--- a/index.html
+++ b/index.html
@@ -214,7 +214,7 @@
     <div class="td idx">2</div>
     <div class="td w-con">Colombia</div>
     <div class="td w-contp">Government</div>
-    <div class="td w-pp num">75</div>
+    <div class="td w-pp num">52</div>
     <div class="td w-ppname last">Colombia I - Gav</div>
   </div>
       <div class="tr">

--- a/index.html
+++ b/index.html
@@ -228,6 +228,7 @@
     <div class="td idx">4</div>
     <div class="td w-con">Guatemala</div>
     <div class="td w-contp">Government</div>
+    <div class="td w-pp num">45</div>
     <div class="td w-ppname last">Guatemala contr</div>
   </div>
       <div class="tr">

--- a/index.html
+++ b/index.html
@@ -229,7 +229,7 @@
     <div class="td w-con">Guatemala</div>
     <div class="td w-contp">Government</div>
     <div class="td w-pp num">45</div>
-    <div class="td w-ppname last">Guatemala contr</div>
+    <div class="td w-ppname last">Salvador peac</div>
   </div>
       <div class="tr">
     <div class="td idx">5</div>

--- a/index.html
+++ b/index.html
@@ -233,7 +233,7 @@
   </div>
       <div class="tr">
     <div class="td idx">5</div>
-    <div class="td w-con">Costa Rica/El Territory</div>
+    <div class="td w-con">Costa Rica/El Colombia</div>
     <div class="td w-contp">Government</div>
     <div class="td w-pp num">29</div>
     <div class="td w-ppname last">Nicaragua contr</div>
=-=-=-=-=
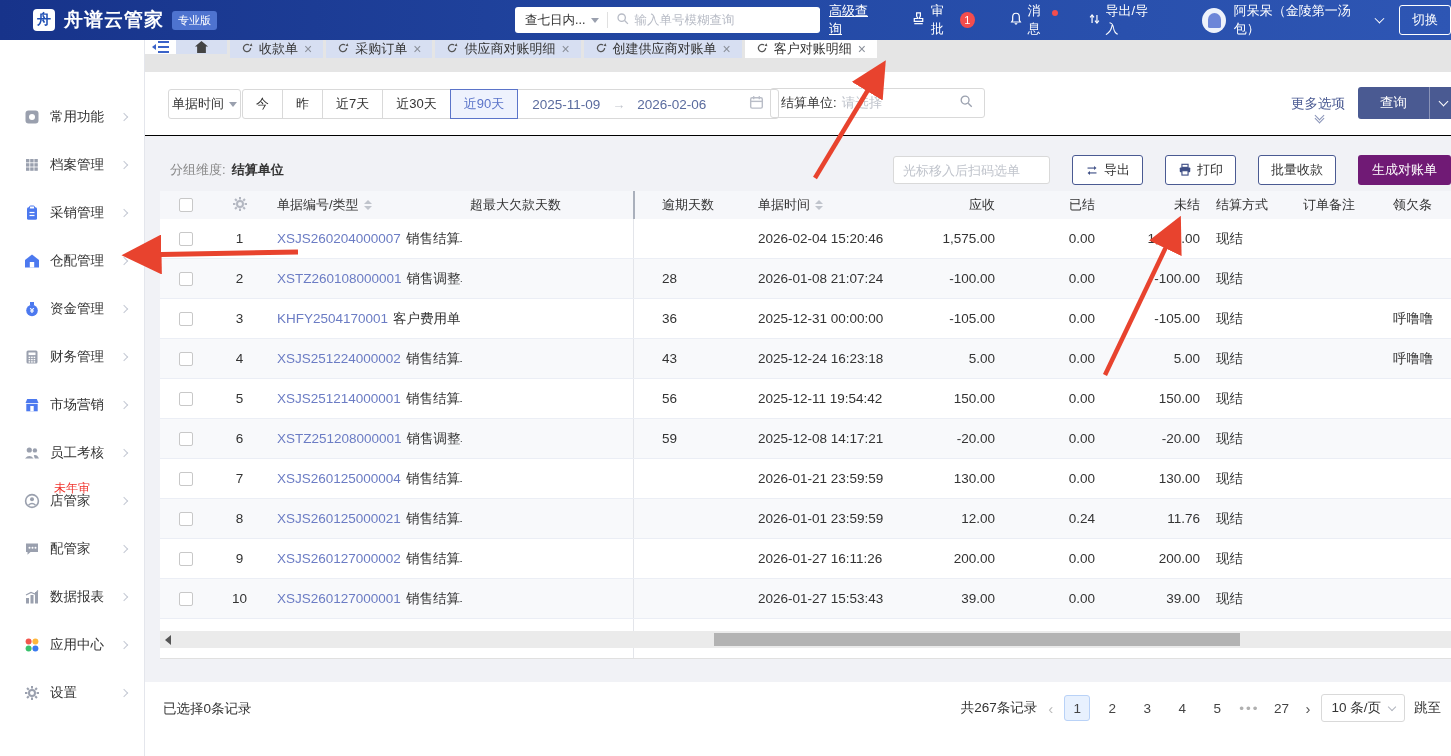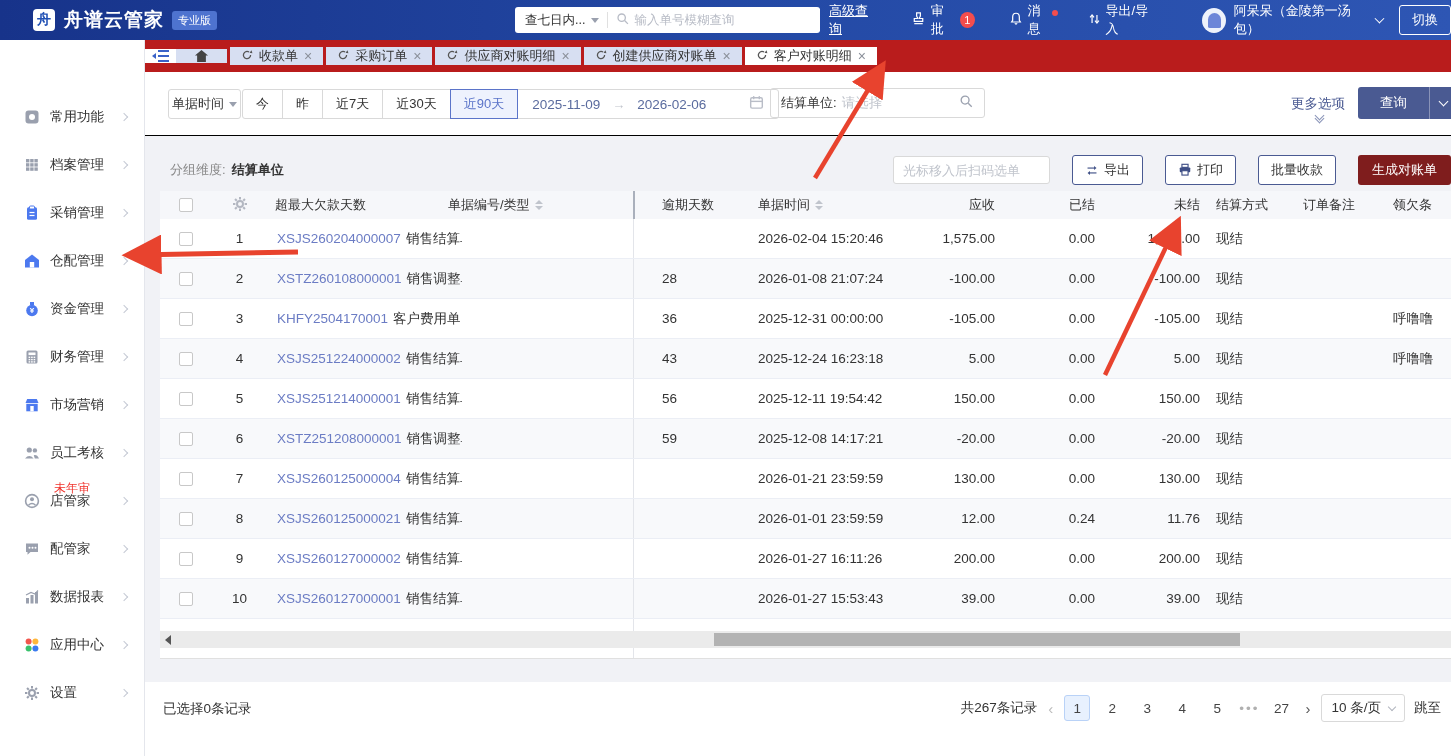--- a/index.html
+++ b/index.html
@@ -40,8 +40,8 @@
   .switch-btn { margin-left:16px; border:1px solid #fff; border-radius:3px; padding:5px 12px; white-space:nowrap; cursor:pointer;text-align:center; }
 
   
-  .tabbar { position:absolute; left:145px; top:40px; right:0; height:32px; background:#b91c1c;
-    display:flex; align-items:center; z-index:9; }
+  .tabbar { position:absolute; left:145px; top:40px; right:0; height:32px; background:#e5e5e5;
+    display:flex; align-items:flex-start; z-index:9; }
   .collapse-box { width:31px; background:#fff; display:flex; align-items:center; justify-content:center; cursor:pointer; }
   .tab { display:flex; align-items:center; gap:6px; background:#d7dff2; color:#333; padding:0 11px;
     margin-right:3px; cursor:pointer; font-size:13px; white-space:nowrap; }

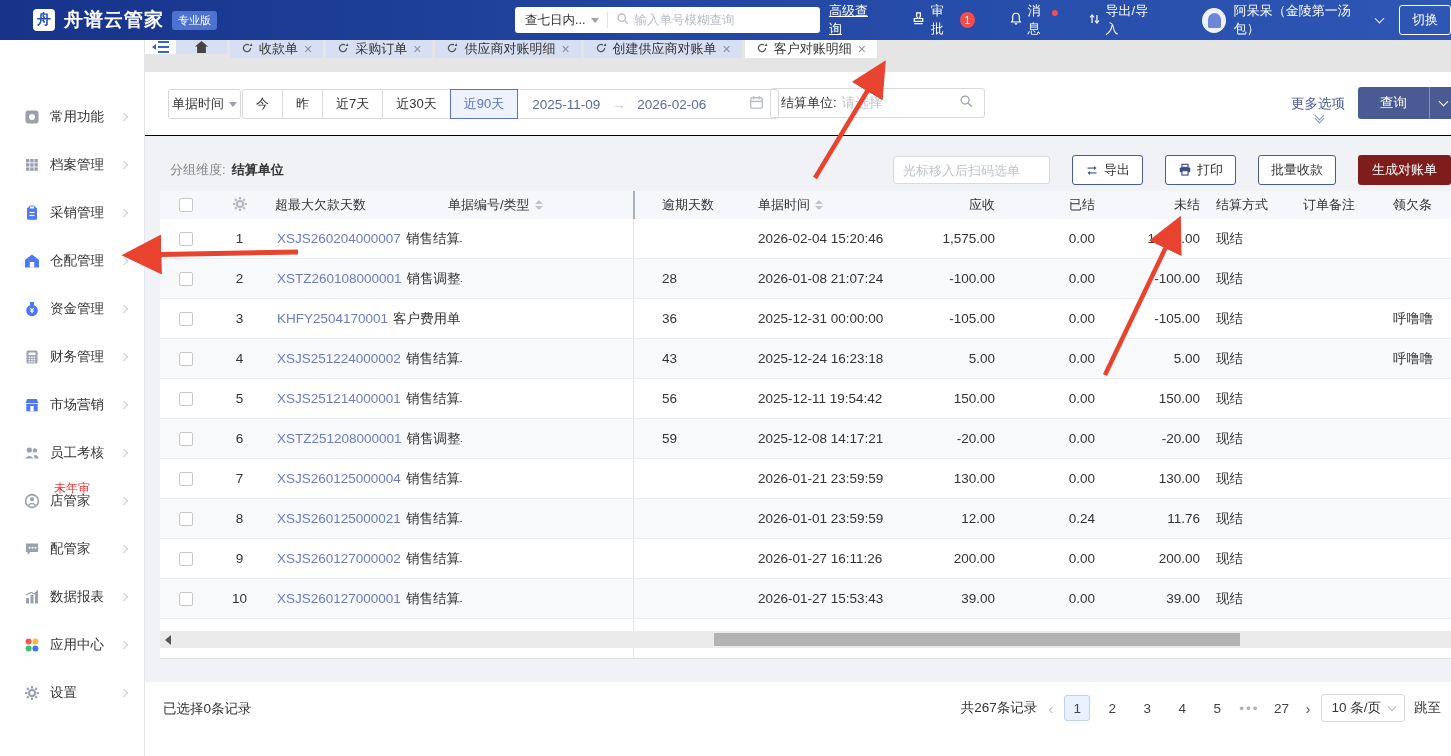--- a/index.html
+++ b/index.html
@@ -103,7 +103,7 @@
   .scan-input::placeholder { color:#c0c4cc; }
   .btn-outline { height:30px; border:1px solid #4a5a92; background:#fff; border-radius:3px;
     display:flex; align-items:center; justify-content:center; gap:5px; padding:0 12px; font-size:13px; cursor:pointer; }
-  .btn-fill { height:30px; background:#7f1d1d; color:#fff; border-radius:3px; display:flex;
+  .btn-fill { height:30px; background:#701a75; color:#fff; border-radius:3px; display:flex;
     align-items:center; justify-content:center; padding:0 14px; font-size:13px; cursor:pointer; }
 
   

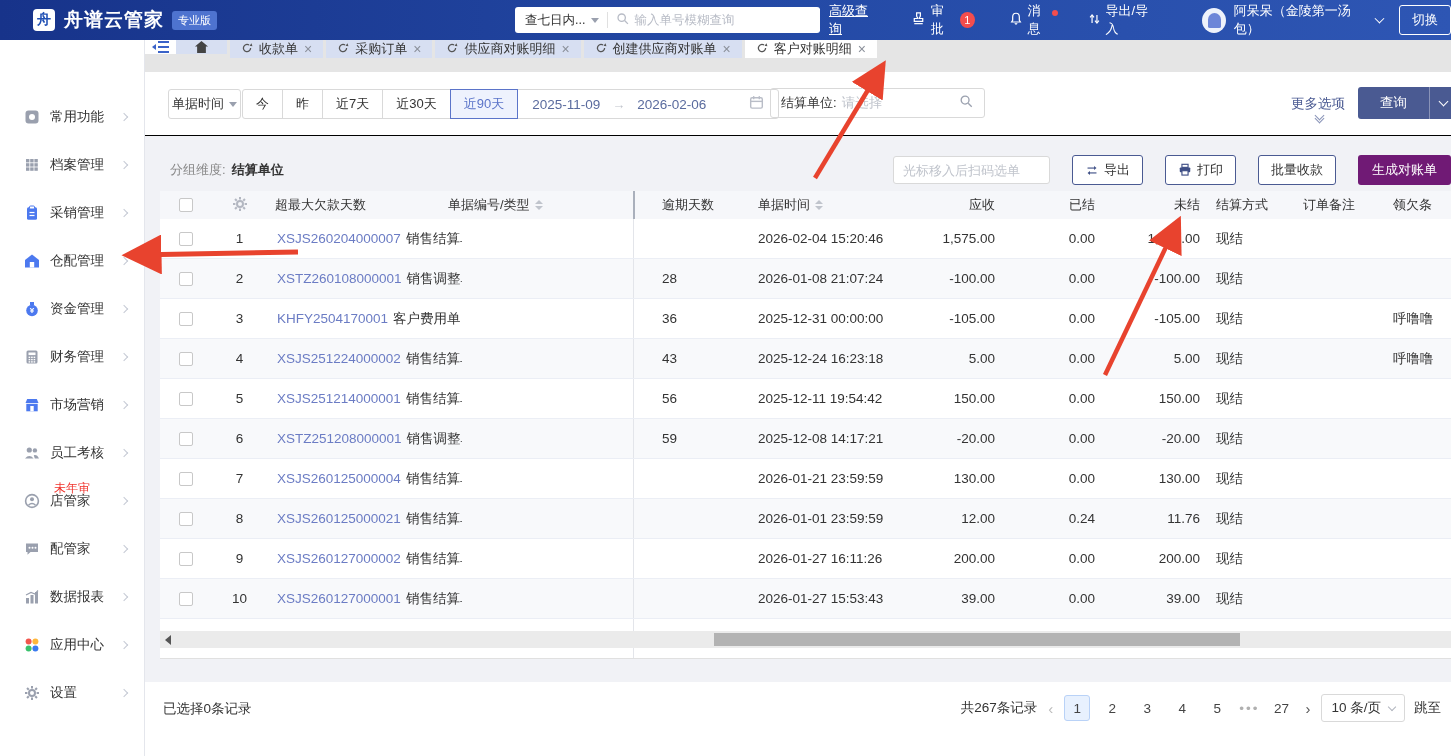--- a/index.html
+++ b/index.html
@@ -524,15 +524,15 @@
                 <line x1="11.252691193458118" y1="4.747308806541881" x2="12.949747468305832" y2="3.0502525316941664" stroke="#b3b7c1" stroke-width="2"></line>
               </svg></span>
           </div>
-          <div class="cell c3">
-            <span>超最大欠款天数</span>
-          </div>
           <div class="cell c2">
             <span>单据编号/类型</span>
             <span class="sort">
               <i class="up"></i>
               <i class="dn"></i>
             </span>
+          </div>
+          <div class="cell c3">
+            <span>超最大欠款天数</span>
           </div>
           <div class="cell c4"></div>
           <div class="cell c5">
=-=-=-=-=
• YOUR INSTRUCTIONS
From the records above, show each line that contains the word "last".

• ANSWER SECTION
     <div class="td w-ppname last">Colombia I - Gav</div>
     <div class="td w-ppname last">Guatemala contr</div>
-    <div class="td w-ppname last">Guatemala contr</div>
+    <div class="td w-ppname last">Salvador peac</div>
     <div class="td w-ppname last">Nicaragua contr</div>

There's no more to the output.